In about 600 million years, total solar eclipses will stop occurring. The Moon will gradually move away from us to a distance at which it will always look smaller than the Sun. Then only partial and annular eclipses will be observed.
9. In summer the Earth is farther from the Sun than in winter
The Earth moves around the Sun in an elliptical orbit. That is, the distance to it increases or decreases during the year. However, the change of winter and summer is not related to this fact, but to the inclination of the axis to the ecliptic.
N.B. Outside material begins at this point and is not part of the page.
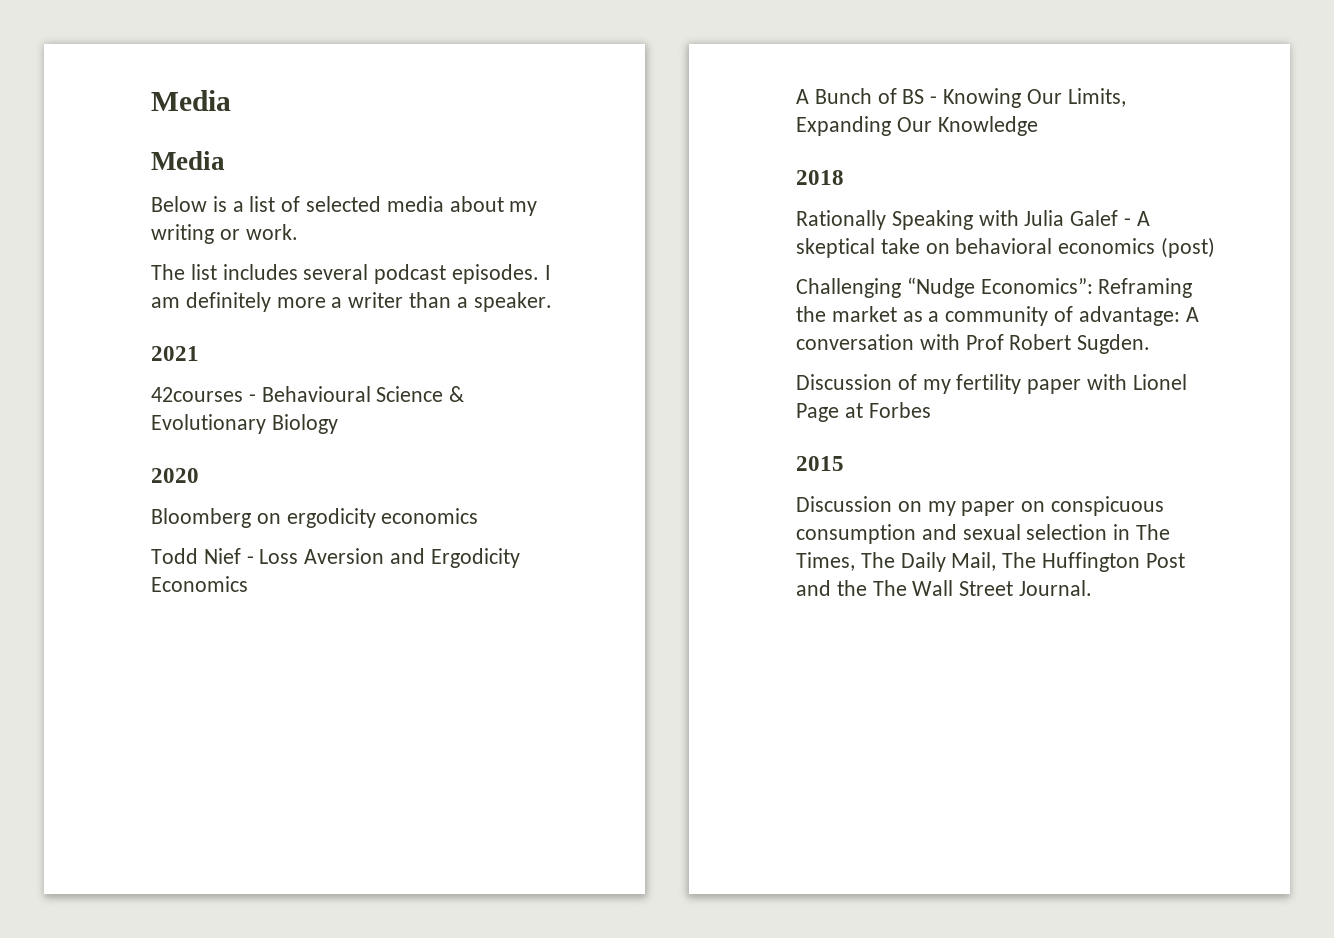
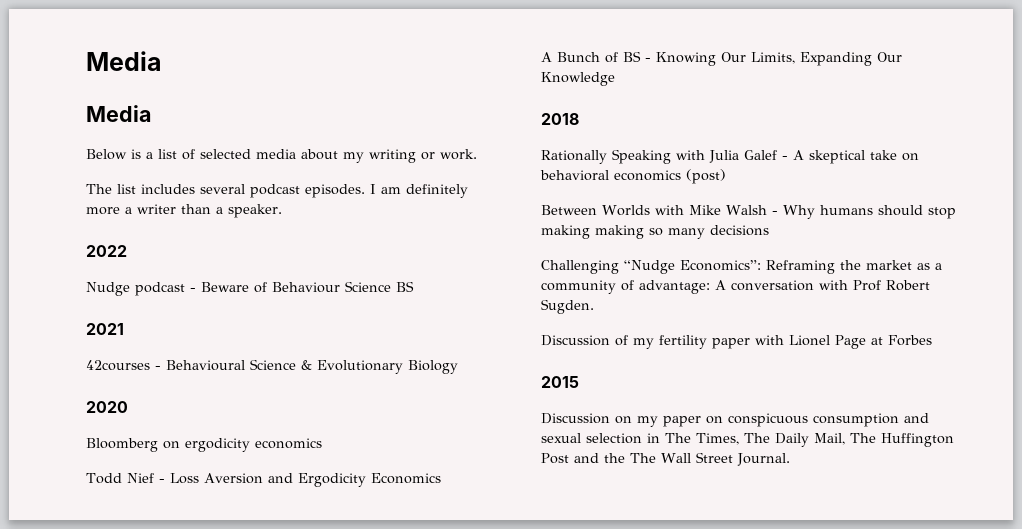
(552, 302) none -> [86,245,127,257] [86,281,414,296] // 2022 // Nudge podcast - Beware of Behaviour Science BS
(1216, 247) none -> [541,205,956,219] [541,225,769,239] // Between Worlds with Mike Walsh - Why humans should stop making making so many decisions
So when summer comes in the northern hemisphere, winter comes in the southern hemisphere, and vice versa.
At the same time, the Earth passes the perihelion — the closest point of the orbit to the Sun — in January, when it is the middle of winter in the northern sphere. And it passes the aphelion — the most remote point — respectively, in the Northern summer. This year the latter will occur on July 4.
10. The sun emits not only visible light
Like all stars, the sun emits a wide range of electromagnetic waves. Of these, our eyes are able to perceive only a small area from 380 nm (purple) to 740 nm (red). If you move further in the direction of increasing the wavelength, you first get to the range of infrared radiation, and then — radio waves.
When the wavelength decreases, ultraviolet light comes first, most of which is eliminated by the atmosphere, and the rest gives us a tan; then X-rays come; and finally — gamma radiation.
All these frequencies are radiated with varying intensity by the Sun. And we can learn more about our luminary in some invisible parts of the spectral range than in visible light. Therefore, much of the space and terrestrial devices that observe our star do so beyond the “colors” available to the human eye.
11. The sun’s radiation is growing
The radiation intensity of our luminary is slowly increasing. When it was born 4.5 billion years ago, it was about 25% dimmer than it is now. Since then, its brightness has gradually increased.
As for now, our knowledge is too scarce to tell how these changes affect the greenhouse effect. It is possible that in 1 billion years life on Earth will become impossible due to the growing luminosity of the Sun. Other studies show that this will happen in 3.5 billion years.
12. The sun will become a red giant
At the age of 10.9 billion years, the Sun’s core will start getting depleted of hydrogen. Our star will swell and in a few hundred million years it will turn into a subgiant — an orange star, whose radius will be 2.3 times larger than today.
At the age of 12.2 billion years, a thermonuclear reaction will begin in the outer layers of the Sun, and it will start swelling even more. Our luminary will turn into a red giant and absorb the inner planets. These transformations will end with the outer layers of the red giant flying into space, and the inner ones shrinking down to the state of a white dwarf.